O já centenário conflito palestinoisraelense (que já foi árabeisraelense) não será resolvido, real ou simbolicamente, queimando a bandeira de Israel ou pisando nela, como estamos acostumados a ver, nem proibindo bandeiras palestinas. Um símbolo não significa necessariamente a negação de outro símbolo, ou seja, de outras emoções e ideias, a não ser que esta seja intenção ideológica e emocional a ele atribuída. Alguns símbolos têm essa conotação inequívoca de predadores de emoções, ideias e histórias alheias, como a suástica. Os símbolos judaicos, especificamente a bandeira do povo e do estado judeu, não têm essa conotação, nem na intenção nem na evocação, nem na história.

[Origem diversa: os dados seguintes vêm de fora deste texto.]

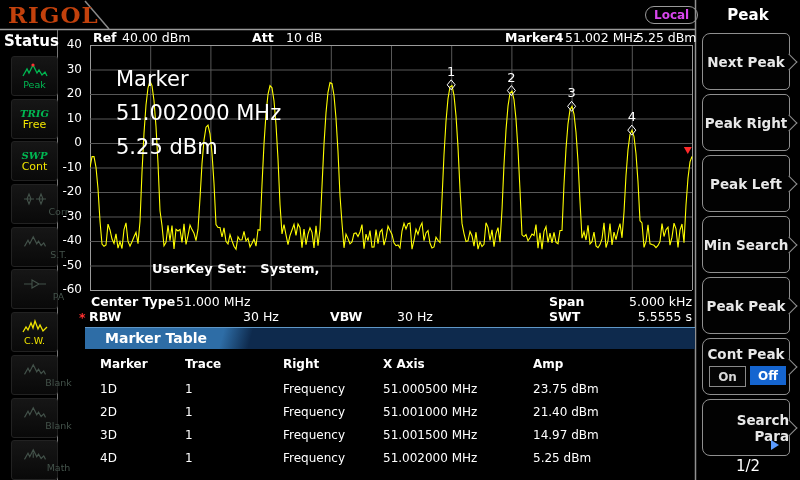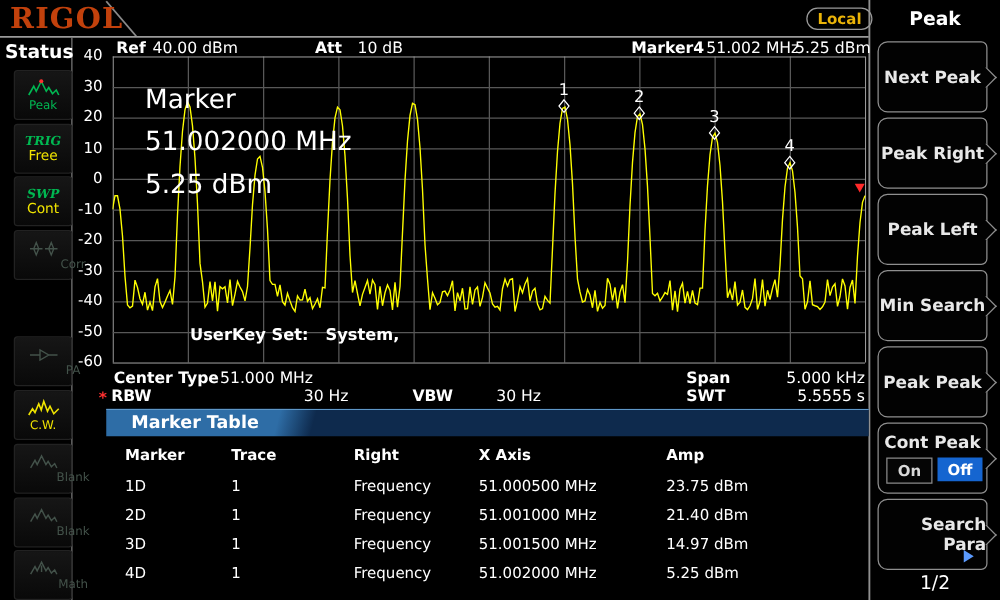--- a/index.html
+++ b/index.html
@@ -11,7 +11,7 @@
         color:#c2410c;letter-spacing:1px;}
   .clock{left:303px;top:8px;width:160px;text-align:center;font-size:13px;color:#fff;}
   .local{left:645px;top:6px;padding:1px 8px;border:1px solid #9a9a9a;border-radius:9px;
-         color:#eab308;font-size:12px;font-weight:bold;}
+         color:#d946ef;font-size:12px;font-weight:bold;}
   
   .status-title{left:4px;top:32px;font-size:15px;font-weight:bold;color:#fff;}
   .tile{left:11px;width:45px;height:38px;background:linear-gradient(#161616,#090909);

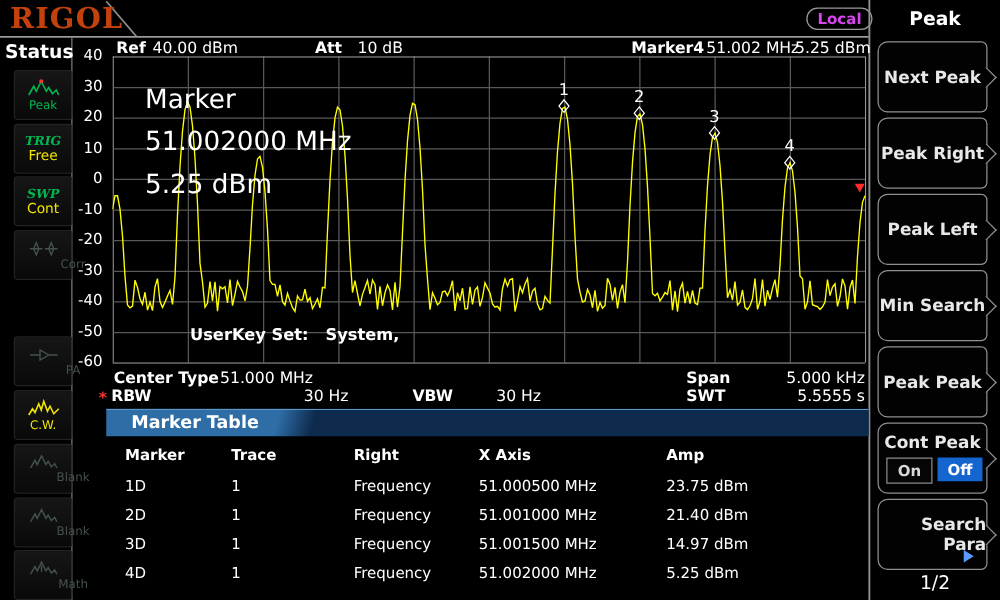--- a/index.html
+++ b/index.html
@@ -96,6 +96,12 @@
     <div class="tlabel gray">Corr</div>
   </div>
 
+  <div class="abs tile" style="top:227px">
+    <svg width="26" height="14" viewBox="0 0 26 16">
+      <path d="M1 13 L5 6 L7 10 L11 2 L15 10 L17 7 L20 12 L23 9 L25 13" fill="none" stroke="#43524a" stroke-width="1.3"></path>
+    </svg>
+    <div class="tlabel gray">S.T.</div>
+  </div>
 
   <div class="abs tile" style="top:269px">
     <svg width="26" height="14" viewBox="0 0 26 14">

Bandeiras podem e devem coexistir, assim como povos, religiões e estados. O desfraldar de uma não precisa ser a negação do desfraldar de outra. Diante do prédio da ONU em Nova York tremulam juntas 193 bandeiras. O maguen David foi durante séculos, como símbolo do povo judeu, símbolo de permanência e de esperança, não de desafio a outras bandeiras. Como símbolo do Estado de Israel, estampado em sua bandeira, ele reafirma a permanência histórica e a esperança [que é o próprio título do hino de Israel] de, como diz o hino, ”ser um povo livre em nossa terra”. Por não ter conotação de desafio, e, sim, de presença e esperança, ela é também a bandeira de todos os cidadãos de Israel.
Cabe aos palestinos, e aos árabes israelenses, atribuírem significado a seus símbolos, e a suas bandeiras. Afirmação ou contestação. Convivência ou desafio. É isso que está em questão.